昨日の結果を踏まえ、発売日の今日はちゃんとしたいわゆる『書店』に行くことにした。見つけるまで帰らない覚悟だったが、職場の最寄駅内の書店にて無事、発見。『アメトークで紹介された本コーナー』の横に平積みされていた。出版社が作ったびよんと伸びるポップには『全国の書店員さんが大絶賛!!』の文字が。このポップ、非常によくできていますね。良い宣伝文句であるだけでなく、それぞれの書店にいる店員もみんなこれを読んでいるかのように錯覚させてくれる。みんなこの本のすばらしさを知っています、お客さんの仲間です、だから恥ずかしがることなんかありません、さあ、躊躇せずに手に取ってレジへ!ってことでしょ。これによってだいぶ買いやすくなる。素晴らしい心配りだ。

 

いくつかの『ちんぽ』を手に取って見比べ、きれいな『ちんぽ』を選んだ。自分が買う本に対してだけは異常なほど潔癖症であるので、少しの傷もないきれいな本じゃないと買いたくないのだ。

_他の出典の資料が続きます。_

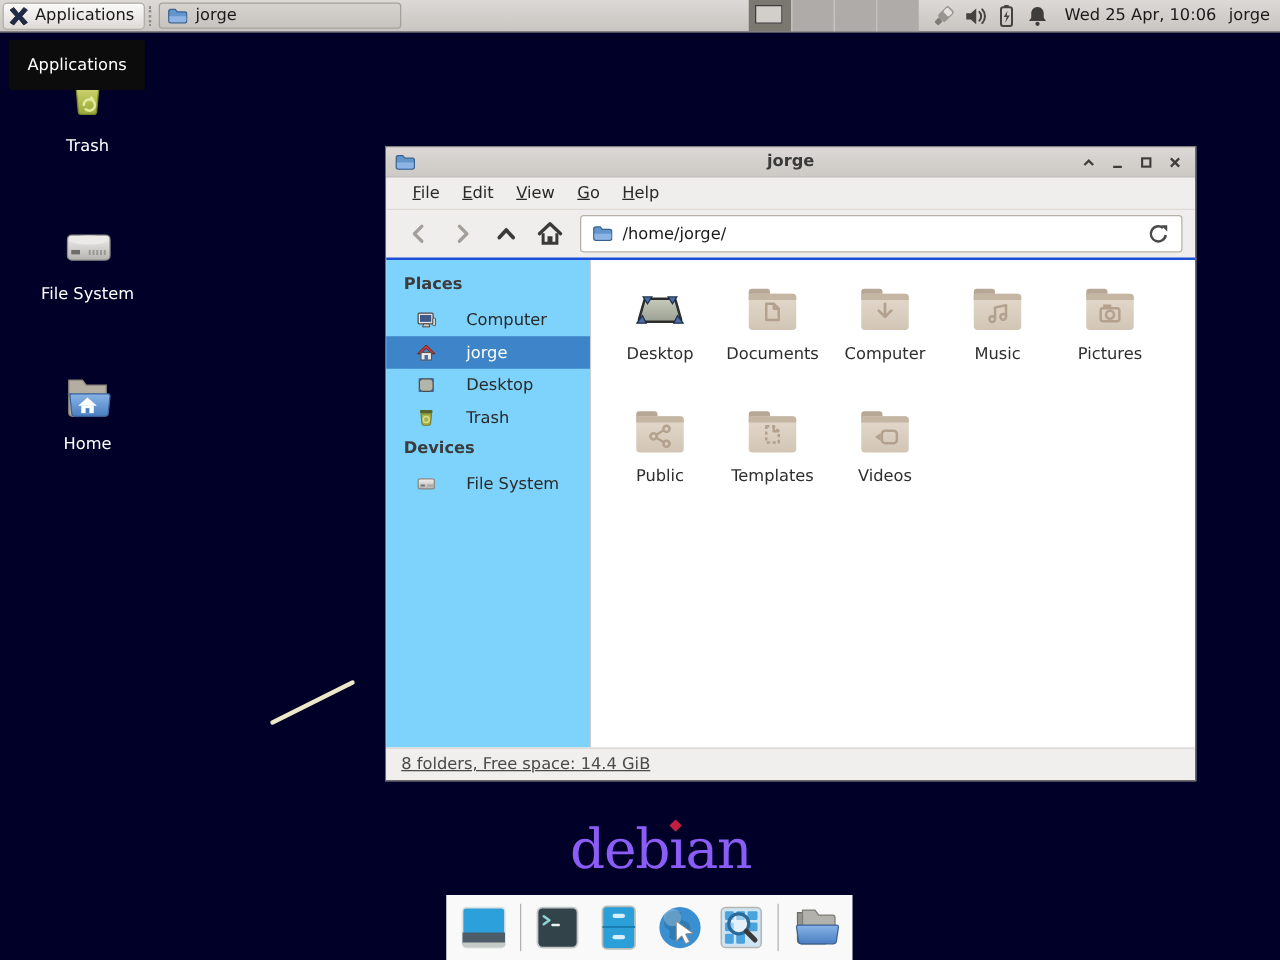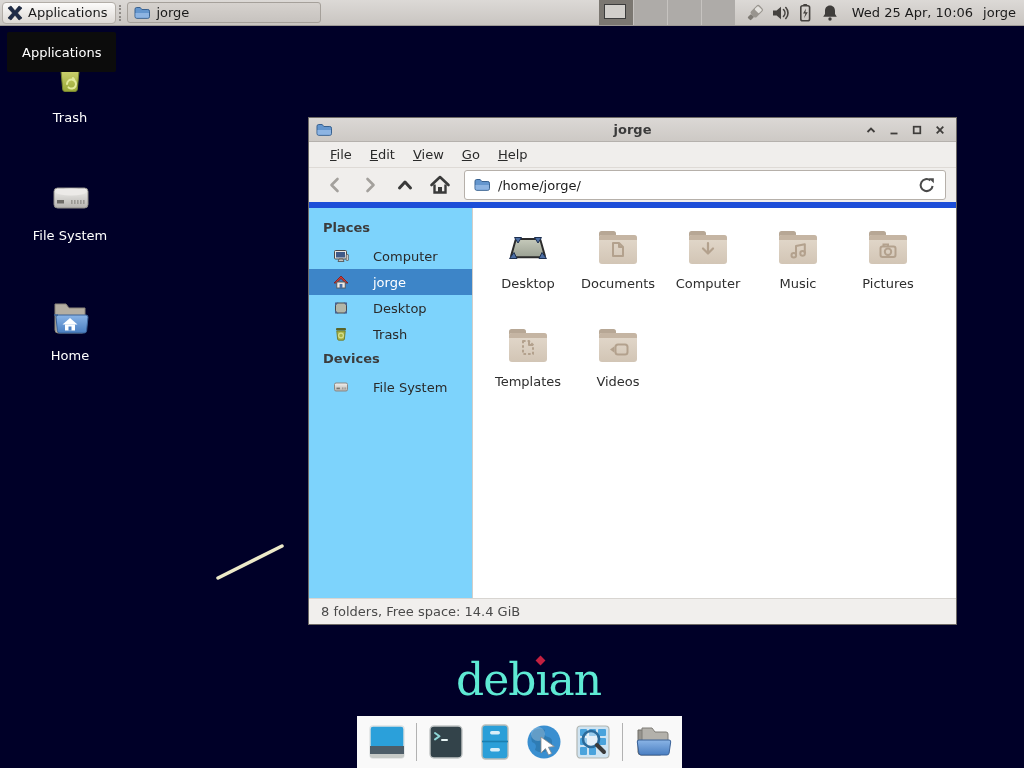"/home/jorge/" .toolbar { border-bottom: 6px solid #1d4ed8 -> 2px solid #1d4ed8 }
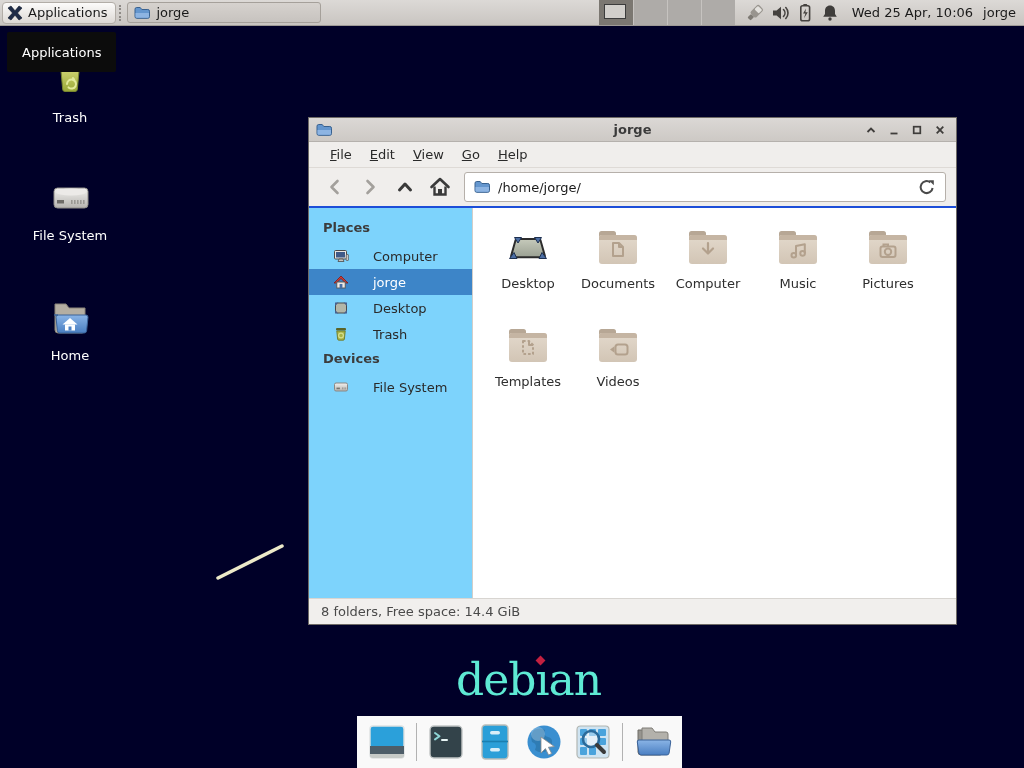"Public" div.file { html: none -> <div> <svg> <use></use> <g> <circle></circle> <circle></circle> <circle></circle> <path></path> </g> </svg> <div>Public</div> </div> }
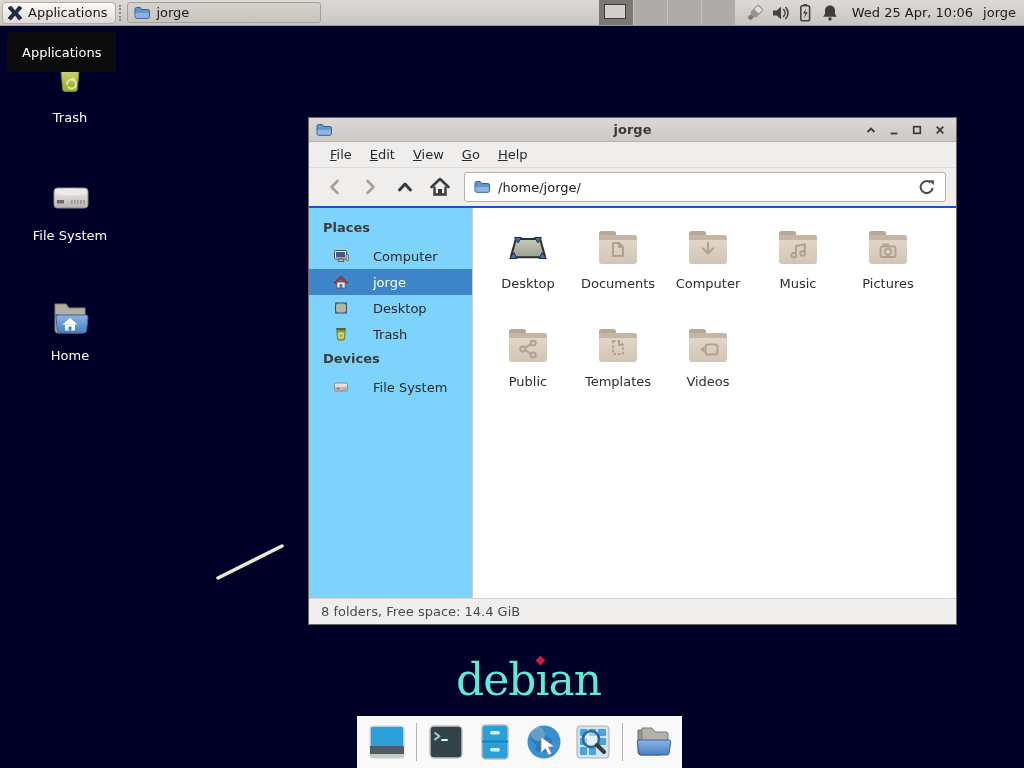"8 folders, Free space: 14.4" .statusbar { text-decoration: none -> underline }
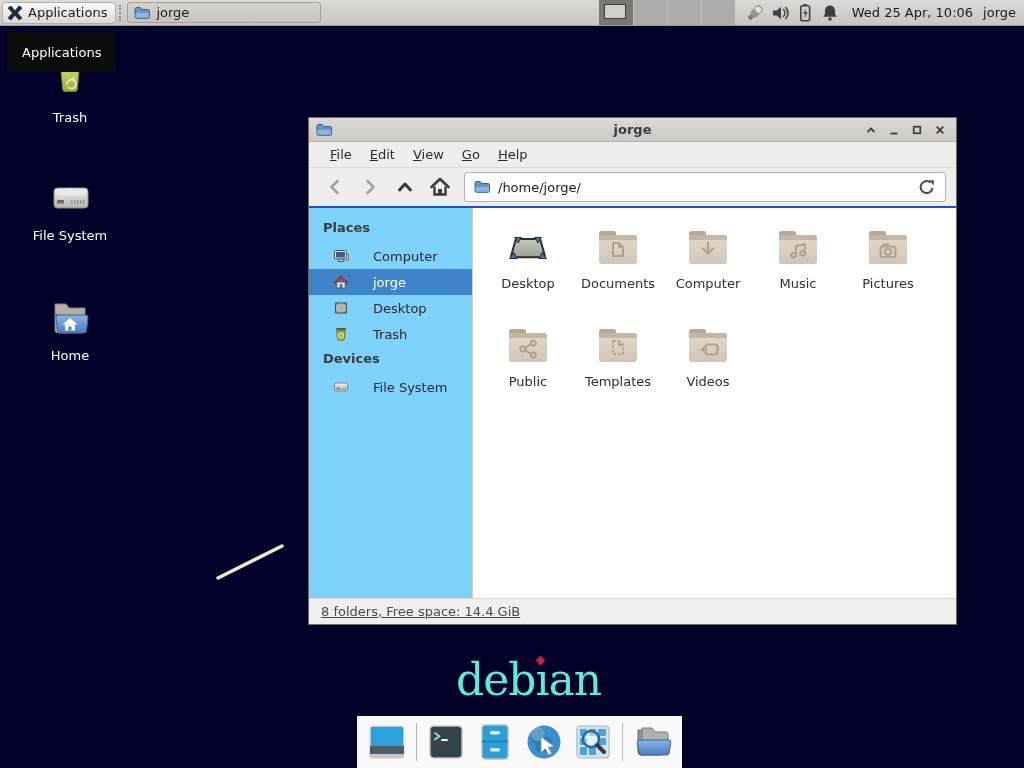"debıan" .debian { color: #5eead4 -> #8b5cf6 }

書店には2つのレジがあって、それぞれお兄さんとおばさんがいた。この本は素晴らしい本なのだから、恥ずかしがることなく堂々とレジに向かい、バーンと出すべきだとずっと思っていた。しかし、私はもそもそとレジ近くの本を立ち読みするふりをして、おばさんの方が空くのを見計らいレジに向かった。自分が情けない。完全なる敗北である。いくらお兄さんが割と好みのタイプだったからといって、何をためらっていたのだろう。これでは、『ちんぽ』の本とこだまさんに申し訳ないではないか。自分の小ささにほとほと嫌気がさした。

 

帰りの電車の中で買ったばかりの『ちんぽ』を取り出す。できたばかりの本の表紙は少し粉っぽくてざらざらしていた。普段、図書館で借りた手垢にまみれた本ばかり読んでいるので、この本を読むのは私が初めてだということがなんだか嬉しかった。誰の手にも触れていない新品ピカピカの本である。

 

何度も何度も目にしてきた冒頭の文。何度も何度も公式サイトで読んだ試し読み部分。ここを読んだ時、ああ、とうとう発売されたんだな…としみじみ思った。ずっと気になっていたこの続きが読めるんだと思うと、むしろ惜しくなって読むのをやめようかとさえ思う。

 

松尾スズキさんは「一気に読んだ。一日で読んだ。」そうだ。

私は一文一文、一文字一文字をかみしめて読みたいと思う。